*What you need to do*
Please copy every line with the string "range" from the entries below.

Web page edit records:
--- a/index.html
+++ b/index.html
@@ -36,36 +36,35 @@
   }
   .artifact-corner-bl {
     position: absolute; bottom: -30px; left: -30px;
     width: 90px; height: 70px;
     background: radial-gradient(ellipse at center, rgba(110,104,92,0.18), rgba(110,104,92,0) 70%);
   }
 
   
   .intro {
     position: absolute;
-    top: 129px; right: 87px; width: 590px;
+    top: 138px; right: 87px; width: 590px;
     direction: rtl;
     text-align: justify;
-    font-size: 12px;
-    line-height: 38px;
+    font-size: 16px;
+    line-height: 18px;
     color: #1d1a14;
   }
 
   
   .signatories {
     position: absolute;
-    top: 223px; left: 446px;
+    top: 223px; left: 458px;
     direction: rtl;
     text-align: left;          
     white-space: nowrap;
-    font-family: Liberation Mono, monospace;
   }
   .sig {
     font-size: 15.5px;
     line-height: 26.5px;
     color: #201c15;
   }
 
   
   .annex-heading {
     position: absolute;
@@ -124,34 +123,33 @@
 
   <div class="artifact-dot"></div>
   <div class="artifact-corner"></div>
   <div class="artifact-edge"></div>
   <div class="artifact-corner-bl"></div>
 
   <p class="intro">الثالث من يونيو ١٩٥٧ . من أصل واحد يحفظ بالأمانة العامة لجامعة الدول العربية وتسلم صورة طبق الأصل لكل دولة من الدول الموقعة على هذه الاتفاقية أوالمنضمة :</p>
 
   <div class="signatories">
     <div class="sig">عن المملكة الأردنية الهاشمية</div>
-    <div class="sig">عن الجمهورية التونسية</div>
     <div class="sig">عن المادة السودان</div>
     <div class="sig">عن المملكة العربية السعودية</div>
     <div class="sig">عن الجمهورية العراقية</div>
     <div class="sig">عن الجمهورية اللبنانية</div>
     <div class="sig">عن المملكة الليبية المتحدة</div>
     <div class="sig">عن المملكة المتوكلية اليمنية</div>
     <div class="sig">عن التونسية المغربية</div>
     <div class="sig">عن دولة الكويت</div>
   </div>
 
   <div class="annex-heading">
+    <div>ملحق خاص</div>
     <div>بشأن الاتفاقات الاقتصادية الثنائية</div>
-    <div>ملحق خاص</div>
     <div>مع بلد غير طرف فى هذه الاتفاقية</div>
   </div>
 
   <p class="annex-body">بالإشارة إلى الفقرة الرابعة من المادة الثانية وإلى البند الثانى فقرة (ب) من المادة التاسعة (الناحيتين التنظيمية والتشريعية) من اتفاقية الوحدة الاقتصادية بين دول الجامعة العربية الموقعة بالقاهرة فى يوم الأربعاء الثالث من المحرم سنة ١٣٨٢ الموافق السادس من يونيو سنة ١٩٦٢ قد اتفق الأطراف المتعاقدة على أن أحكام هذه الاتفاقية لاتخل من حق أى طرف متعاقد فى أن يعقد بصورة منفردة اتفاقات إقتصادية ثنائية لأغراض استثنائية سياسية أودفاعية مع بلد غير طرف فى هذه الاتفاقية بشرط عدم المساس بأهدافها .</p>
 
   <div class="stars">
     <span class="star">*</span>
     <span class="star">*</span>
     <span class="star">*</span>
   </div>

--

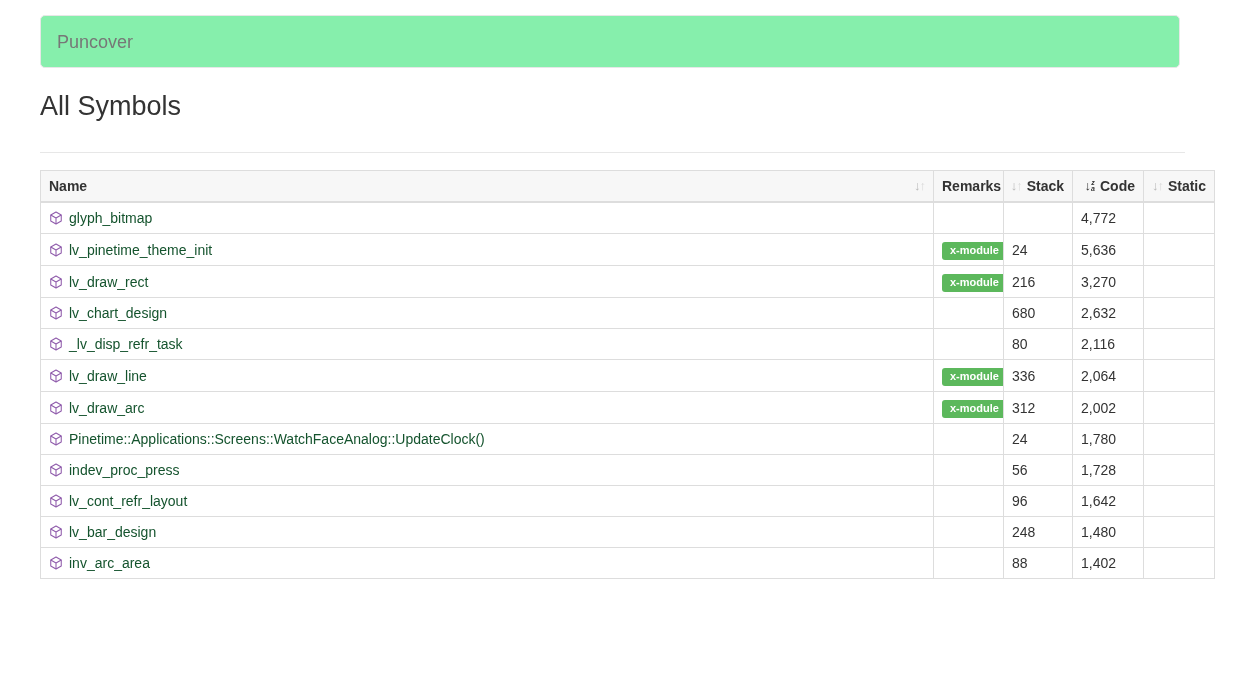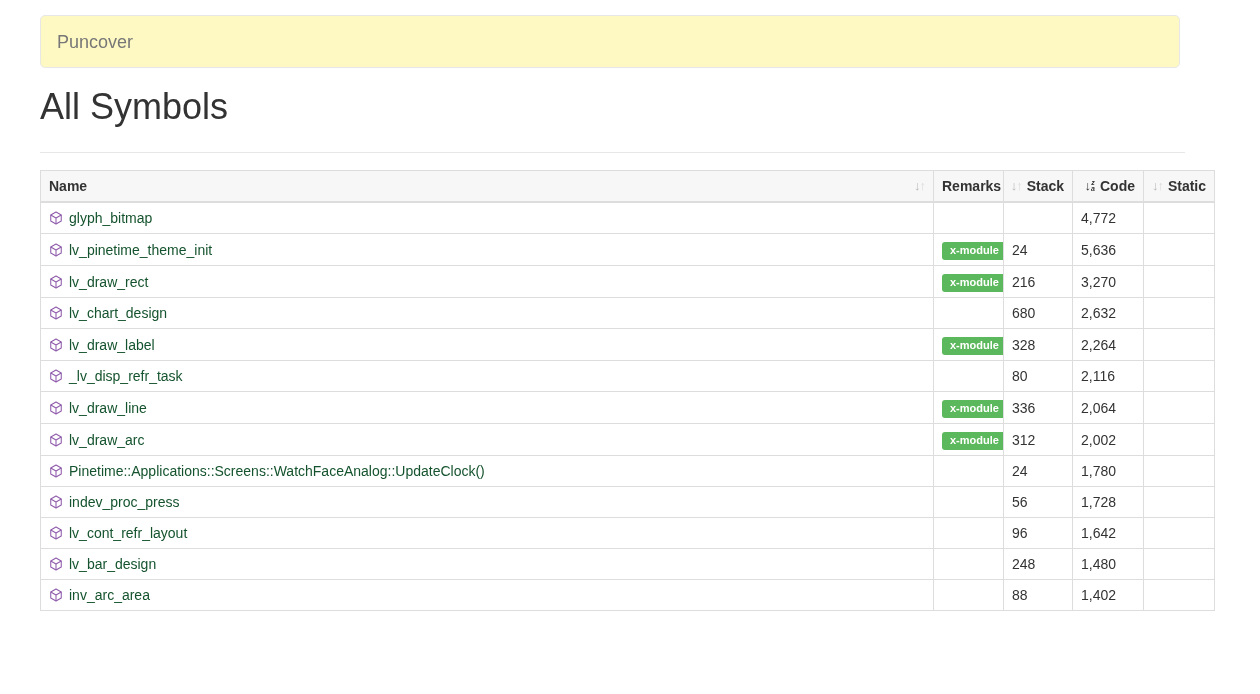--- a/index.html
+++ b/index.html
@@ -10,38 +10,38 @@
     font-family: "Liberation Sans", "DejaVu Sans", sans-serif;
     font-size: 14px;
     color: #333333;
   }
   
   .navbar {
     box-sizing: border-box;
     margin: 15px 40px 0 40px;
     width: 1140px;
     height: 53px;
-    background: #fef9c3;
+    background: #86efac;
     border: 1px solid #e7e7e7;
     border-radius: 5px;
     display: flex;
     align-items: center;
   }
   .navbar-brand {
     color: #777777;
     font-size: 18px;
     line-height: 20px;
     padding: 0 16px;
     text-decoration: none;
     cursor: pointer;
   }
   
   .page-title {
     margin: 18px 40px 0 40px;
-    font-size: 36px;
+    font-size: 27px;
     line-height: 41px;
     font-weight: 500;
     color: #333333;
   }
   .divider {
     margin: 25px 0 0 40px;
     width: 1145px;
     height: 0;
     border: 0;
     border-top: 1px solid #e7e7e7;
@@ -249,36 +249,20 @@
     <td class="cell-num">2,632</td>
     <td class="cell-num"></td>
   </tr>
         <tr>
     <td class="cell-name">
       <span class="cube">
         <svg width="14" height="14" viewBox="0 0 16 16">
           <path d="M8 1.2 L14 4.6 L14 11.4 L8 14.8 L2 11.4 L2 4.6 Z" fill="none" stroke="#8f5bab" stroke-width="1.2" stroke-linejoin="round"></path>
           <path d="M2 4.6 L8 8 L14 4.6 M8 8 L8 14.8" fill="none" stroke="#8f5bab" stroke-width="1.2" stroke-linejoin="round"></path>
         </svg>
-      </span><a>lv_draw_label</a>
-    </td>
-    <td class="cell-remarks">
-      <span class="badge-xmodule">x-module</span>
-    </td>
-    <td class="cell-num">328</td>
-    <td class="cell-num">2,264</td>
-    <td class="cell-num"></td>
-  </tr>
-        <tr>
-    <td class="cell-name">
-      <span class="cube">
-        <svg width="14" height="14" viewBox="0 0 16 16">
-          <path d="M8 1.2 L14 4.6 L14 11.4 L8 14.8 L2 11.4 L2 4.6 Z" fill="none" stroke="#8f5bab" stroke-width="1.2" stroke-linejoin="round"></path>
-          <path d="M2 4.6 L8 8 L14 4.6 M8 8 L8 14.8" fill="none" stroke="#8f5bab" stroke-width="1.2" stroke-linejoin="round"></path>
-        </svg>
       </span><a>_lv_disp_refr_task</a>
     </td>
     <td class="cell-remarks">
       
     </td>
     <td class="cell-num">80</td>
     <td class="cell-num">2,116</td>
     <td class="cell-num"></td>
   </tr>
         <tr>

...

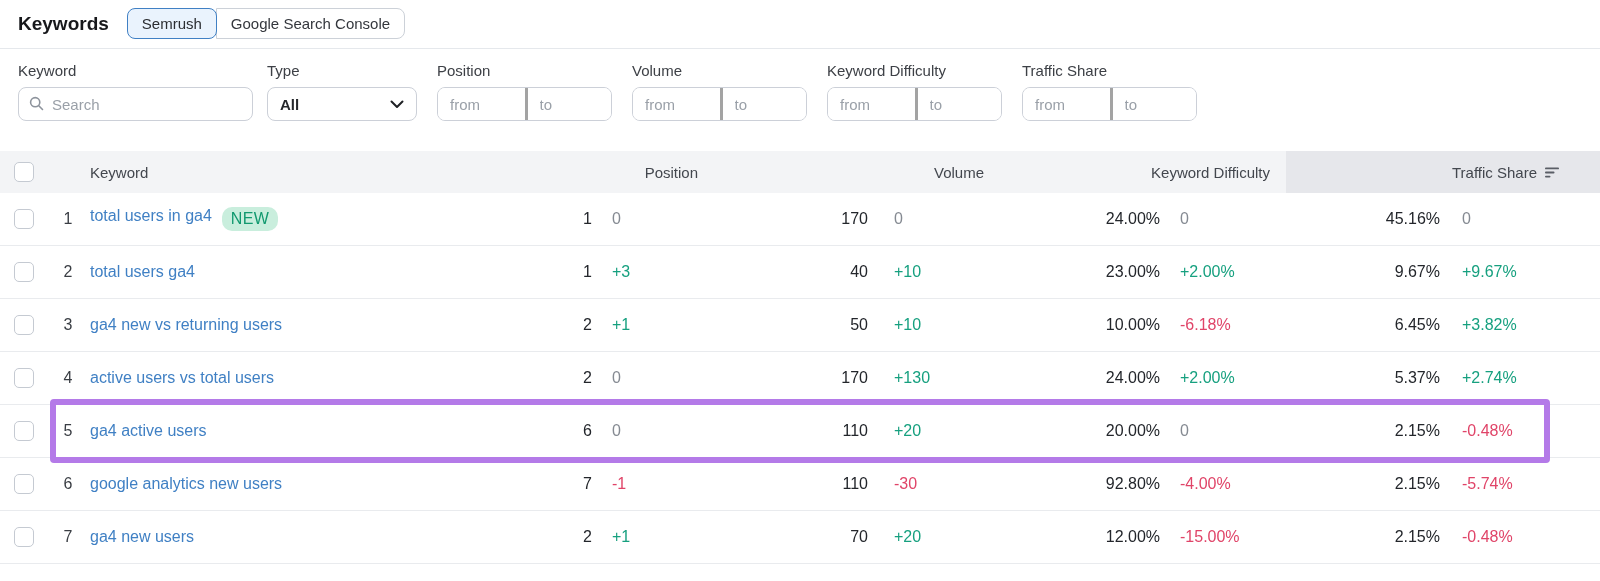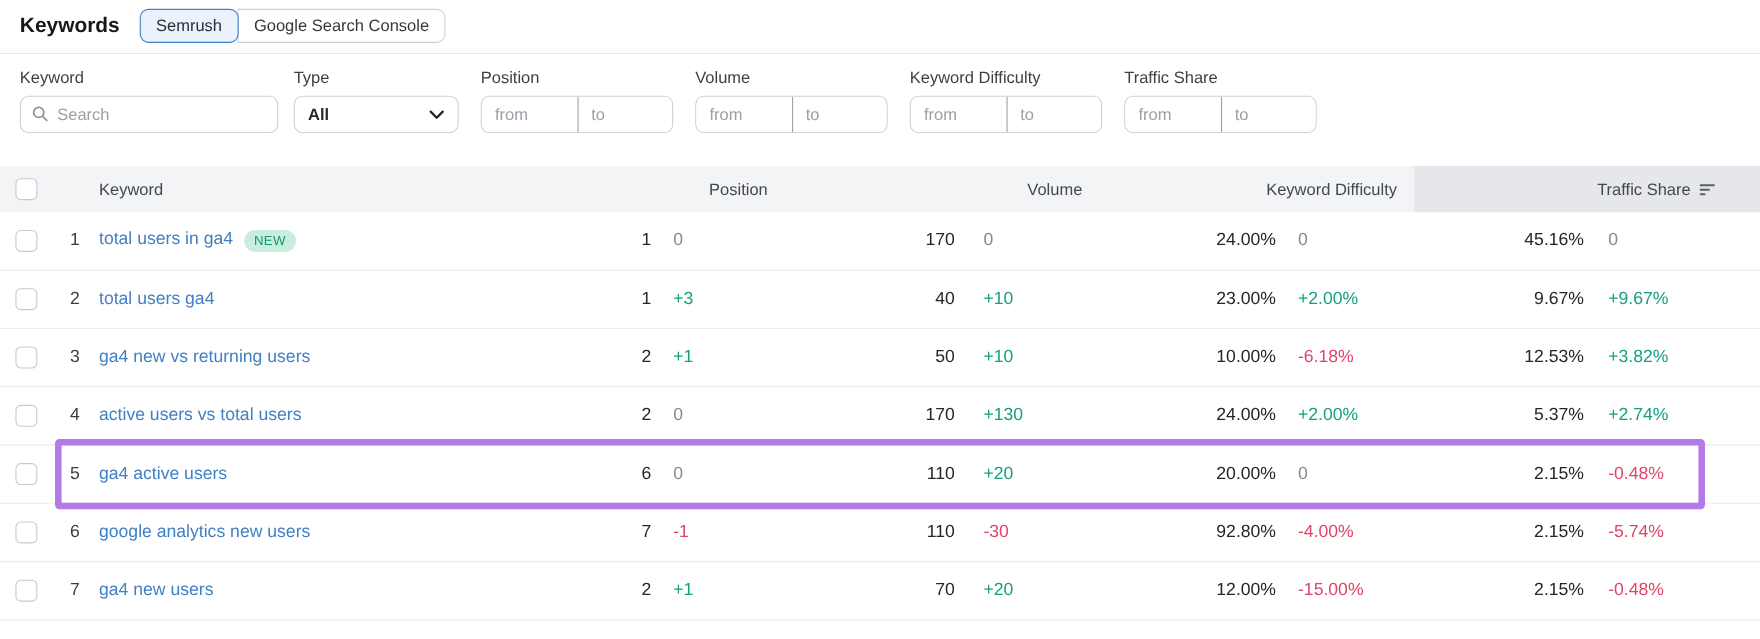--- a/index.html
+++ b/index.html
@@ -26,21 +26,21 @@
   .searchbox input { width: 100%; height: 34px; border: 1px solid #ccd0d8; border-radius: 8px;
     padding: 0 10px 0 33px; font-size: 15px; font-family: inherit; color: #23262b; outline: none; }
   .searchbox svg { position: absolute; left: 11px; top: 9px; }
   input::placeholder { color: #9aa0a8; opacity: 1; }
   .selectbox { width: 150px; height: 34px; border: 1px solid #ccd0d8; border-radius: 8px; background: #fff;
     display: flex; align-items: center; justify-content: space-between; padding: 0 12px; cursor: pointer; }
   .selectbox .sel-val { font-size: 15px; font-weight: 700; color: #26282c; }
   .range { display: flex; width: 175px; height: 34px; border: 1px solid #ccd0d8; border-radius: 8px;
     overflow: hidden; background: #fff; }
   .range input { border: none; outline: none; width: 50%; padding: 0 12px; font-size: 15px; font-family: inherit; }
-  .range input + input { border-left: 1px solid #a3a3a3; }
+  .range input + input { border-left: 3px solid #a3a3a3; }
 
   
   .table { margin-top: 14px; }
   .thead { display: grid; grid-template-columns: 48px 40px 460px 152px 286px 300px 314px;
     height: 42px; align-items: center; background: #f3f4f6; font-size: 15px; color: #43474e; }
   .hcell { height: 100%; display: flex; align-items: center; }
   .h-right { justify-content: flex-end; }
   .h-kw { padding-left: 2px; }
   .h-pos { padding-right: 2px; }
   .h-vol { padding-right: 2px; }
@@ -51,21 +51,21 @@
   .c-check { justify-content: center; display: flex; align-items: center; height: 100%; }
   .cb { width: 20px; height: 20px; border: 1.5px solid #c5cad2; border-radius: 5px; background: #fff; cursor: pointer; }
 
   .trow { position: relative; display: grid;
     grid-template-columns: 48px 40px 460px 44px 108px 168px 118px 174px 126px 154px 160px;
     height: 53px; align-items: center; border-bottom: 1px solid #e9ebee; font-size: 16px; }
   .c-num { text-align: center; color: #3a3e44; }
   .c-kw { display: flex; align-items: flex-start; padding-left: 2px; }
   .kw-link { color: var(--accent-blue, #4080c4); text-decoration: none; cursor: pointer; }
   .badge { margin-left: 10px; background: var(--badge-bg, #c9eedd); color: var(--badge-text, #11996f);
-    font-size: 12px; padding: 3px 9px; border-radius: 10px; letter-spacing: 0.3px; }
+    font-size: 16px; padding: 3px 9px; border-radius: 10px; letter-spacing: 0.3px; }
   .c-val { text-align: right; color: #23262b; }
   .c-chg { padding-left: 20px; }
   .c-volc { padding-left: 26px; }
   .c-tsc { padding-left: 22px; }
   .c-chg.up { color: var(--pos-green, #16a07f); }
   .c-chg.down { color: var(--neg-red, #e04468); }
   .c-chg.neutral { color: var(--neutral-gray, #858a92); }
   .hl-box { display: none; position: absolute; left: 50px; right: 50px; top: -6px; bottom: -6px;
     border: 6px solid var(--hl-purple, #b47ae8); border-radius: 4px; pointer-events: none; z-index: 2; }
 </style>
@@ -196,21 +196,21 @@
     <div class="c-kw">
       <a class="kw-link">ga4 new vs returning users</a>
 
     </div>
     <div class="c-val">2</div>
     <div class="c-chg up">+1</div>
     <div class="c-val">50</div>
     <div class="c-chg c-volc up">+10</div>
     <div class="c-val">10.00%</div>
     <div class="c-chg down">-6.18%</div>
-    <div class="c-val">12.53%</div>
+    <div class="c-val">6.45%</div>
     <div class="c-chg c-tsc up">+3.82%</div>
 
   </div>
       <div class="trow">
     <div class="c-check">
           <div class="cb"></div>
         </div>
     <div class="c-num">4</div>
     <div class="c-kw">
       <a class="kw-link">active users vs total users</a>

*Solution for this task*
   .range { display: flex; width: 175px; height: 34px; border: 1px solid #ccd0d8; border-radius: 8px;
   .range input { border: none; outline: none; width: 50%; padding: 0 12px; font-size: 15px; font-family: inherit; }
-  .range input + input { border-left: 1px solid #a3a3a3; }
+  .range input + input { border-left: 3px solid #a3a3a3; }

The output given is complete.